## [What you have to do]
From the first line to the last, output the records exactly and drop any images.

***

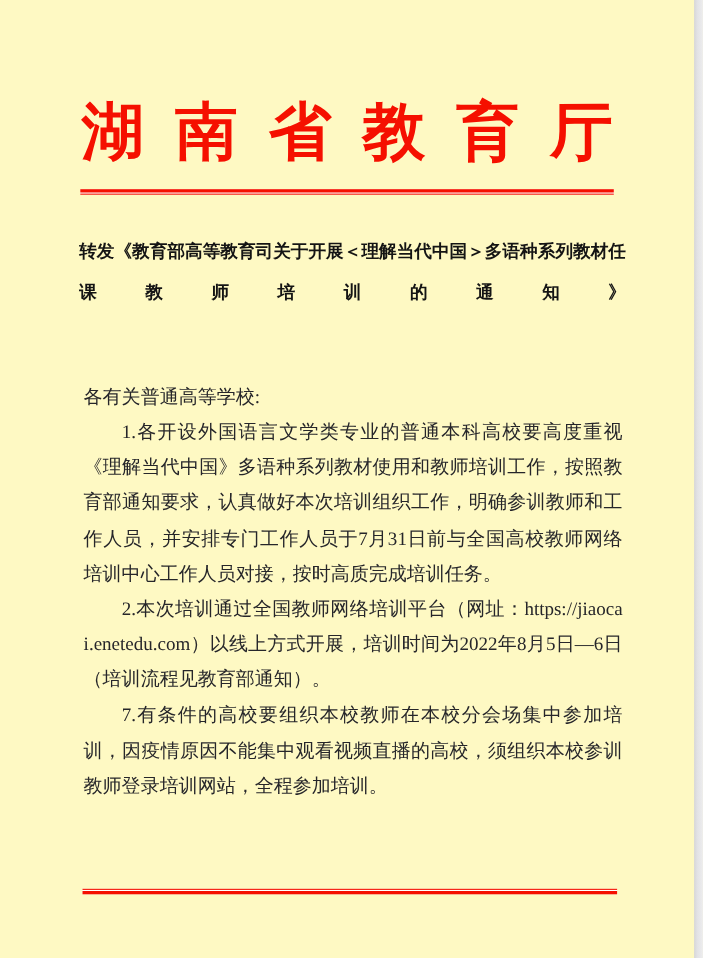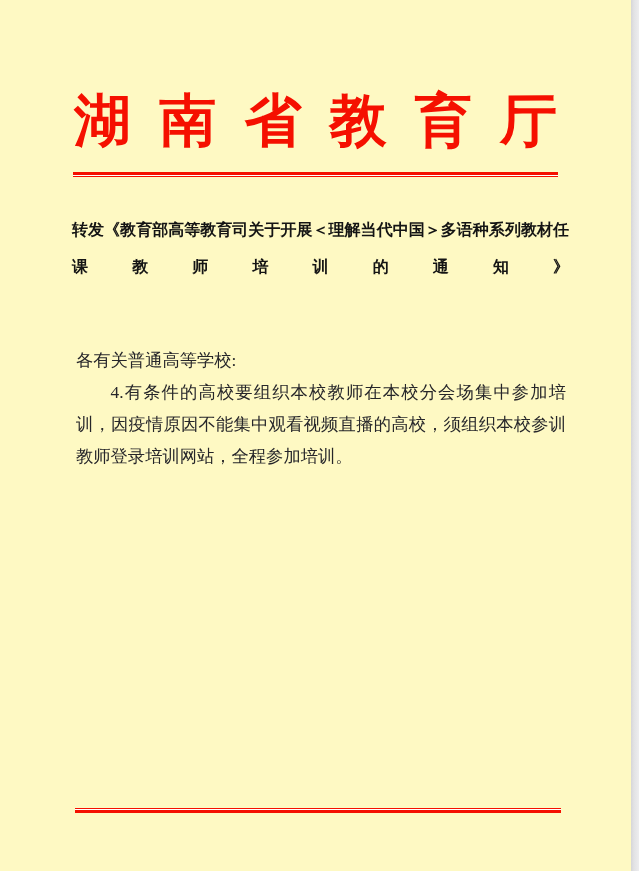"1.各开设外国语言文学类专业的普通本科高校要高度重视《理解当代中国》多语种系列教" p.para { html: none -> <p>1.各开设外国语言文学类专业的普通本科高校要高度重视《理解当代中国》多语种系列教材使用和教师培训工作，按照教育部通知要求，认真做好本次培训组织工作，明确参训教师和工作人员，并安排专门工作人员于7月31日前与全国高校教师网络培训中心工作人员对接，按时高质完成培训任务。</p> }
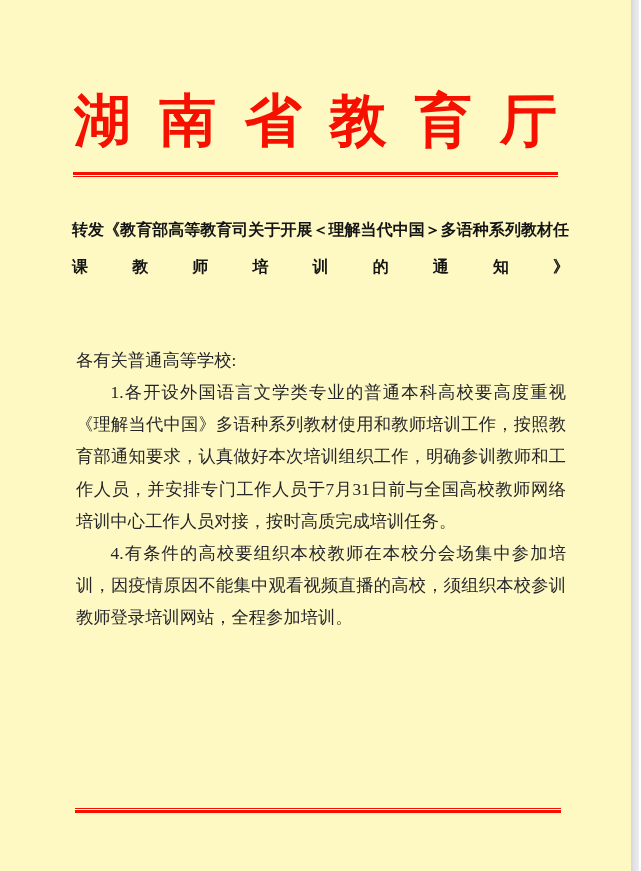"2.本次培训通过全国教师网络培训平台（网址：https://jiaocai.en" p.para { html: none -> <p>2.本次培训通过全国教师网络培训平台（网址：https://jiaocai.enetedu.com）以线上方式开展，培训时间为2022年8月5日—6日（培训流程见教育部通知）。</p> }
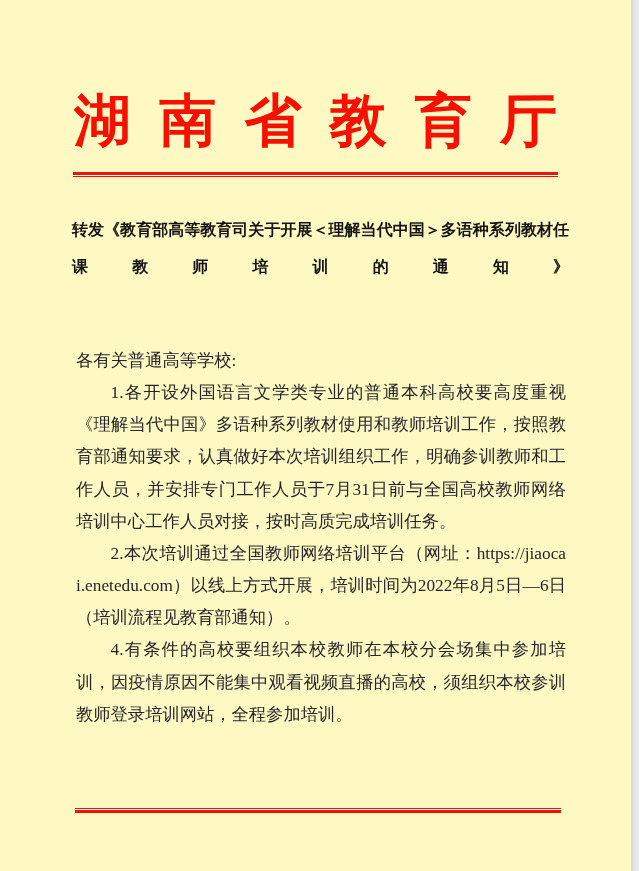"4.有条件的高校要组织本校教师在本校分会场集中参加培训，因疫情原因不能集中观看视" p.para { text: 4 -> 7 }
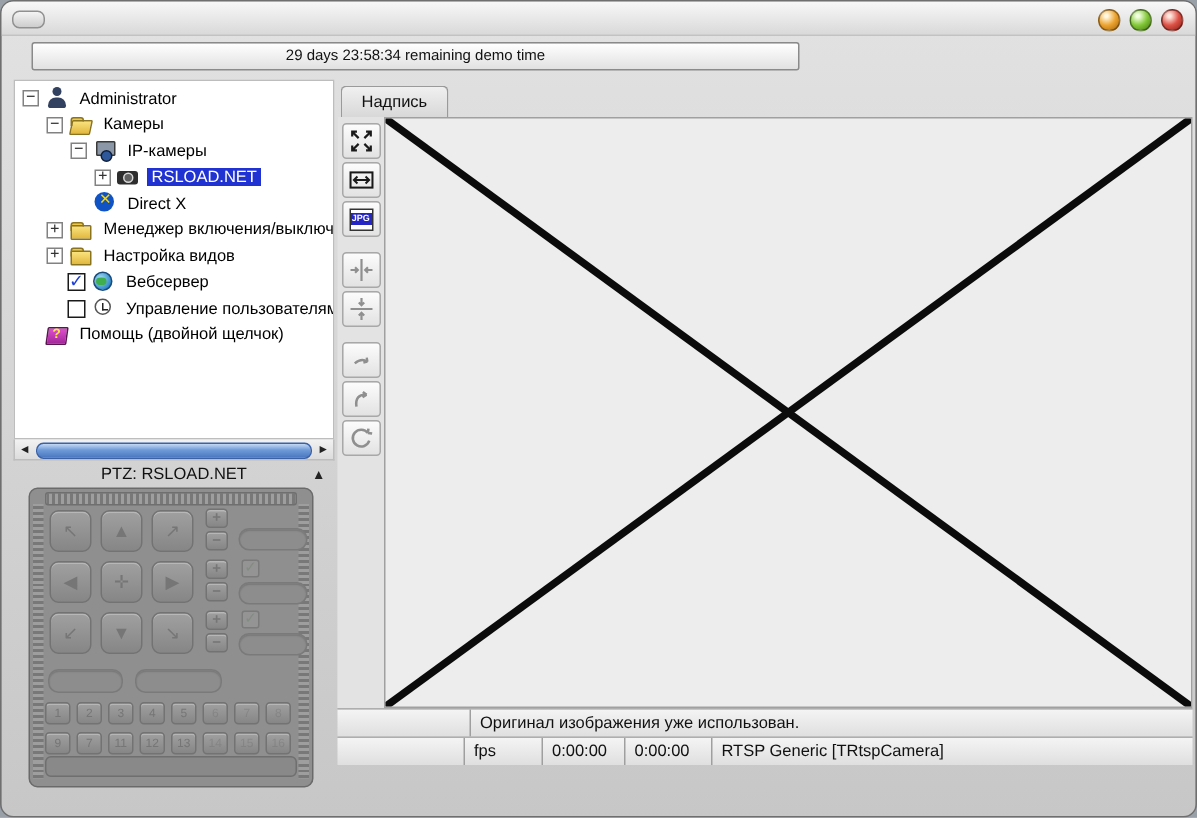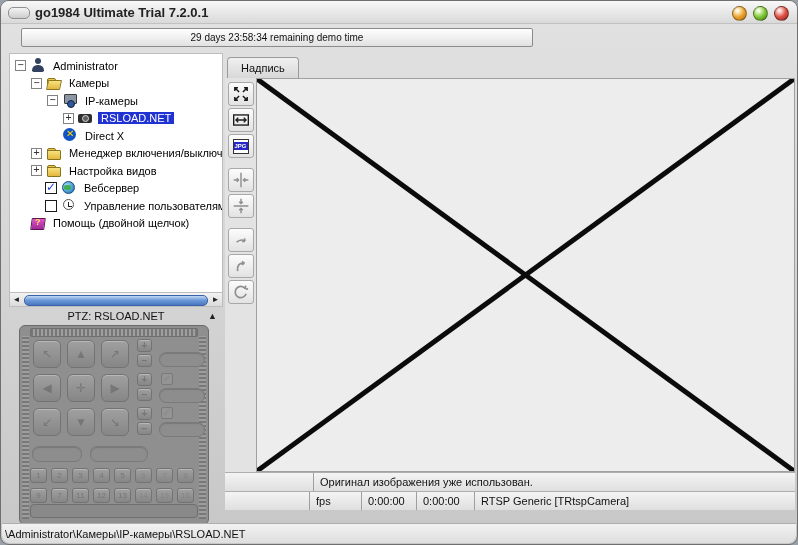"go1984 Ultimate Trial 7.2.0.1" span.wtitle { html: <span>go1984 Ultimate Trial 7.2.0.1</span> -> none }
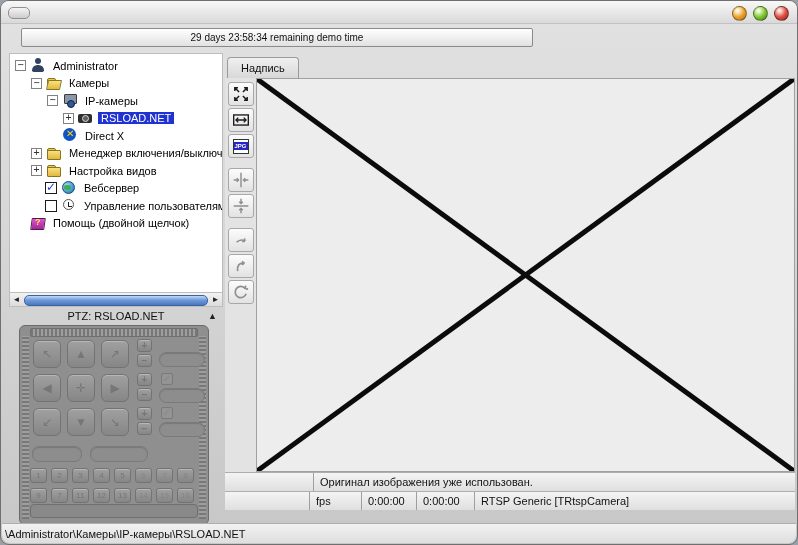"\Administrator\Камеры\IP-камеры\RSLOAD.N" div.pathbar { html: <div> <span>\Administrator\Камеры\IP-камеры\RSLOAD.NET</span> </div> -> none }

***

## [Task solution]
"1.各开设外国语言文学类专业的普通本科高校要高度重视《理解当代中国》多语种系列教" p.para { html: none -> <p>1.各开设外国语言文学类专业的普通本科高校要高度重视《理解当代中国》多语种系列教材使用和教师培训工作，按照教育部通知要求，认真做好本次培训组织工作，明确参训教师和工作人员，并安排专门工作人员于7月31日前与全国高校教师网络培训中心工作人员对接，按时高质完成培训任务。</p> }
"2.本次培训通过全国教师网络培训平台（网址：https://jiaocai.en" p.para { html: none -> <p>2.本次培训通过全国教师网络培训平台（网址：https://jiaocai.enetedu.com）以线上方式开展，培训时间为2022年8月5日—6日（培训流程见教育部通知）。</p> }
"4.有条件的高校要组织本校教师在本校分会场集中参加培训，因疫情原因不能集中观看视" p.para { text: 4 -> 7 }
"go1984 Ultimate Trial 7.2.0.1" span.wtitle { html: <span>go1984 Ultimate Trial 7.2.0.1</span> -> none }
"\Administrator\Камеры\IP-камеры\RSLOAD.N" div.pathbar { html: <div> <span>\Administrator\Камеры\IP-камеры\RSLOAD.NET</span> </div> -> none }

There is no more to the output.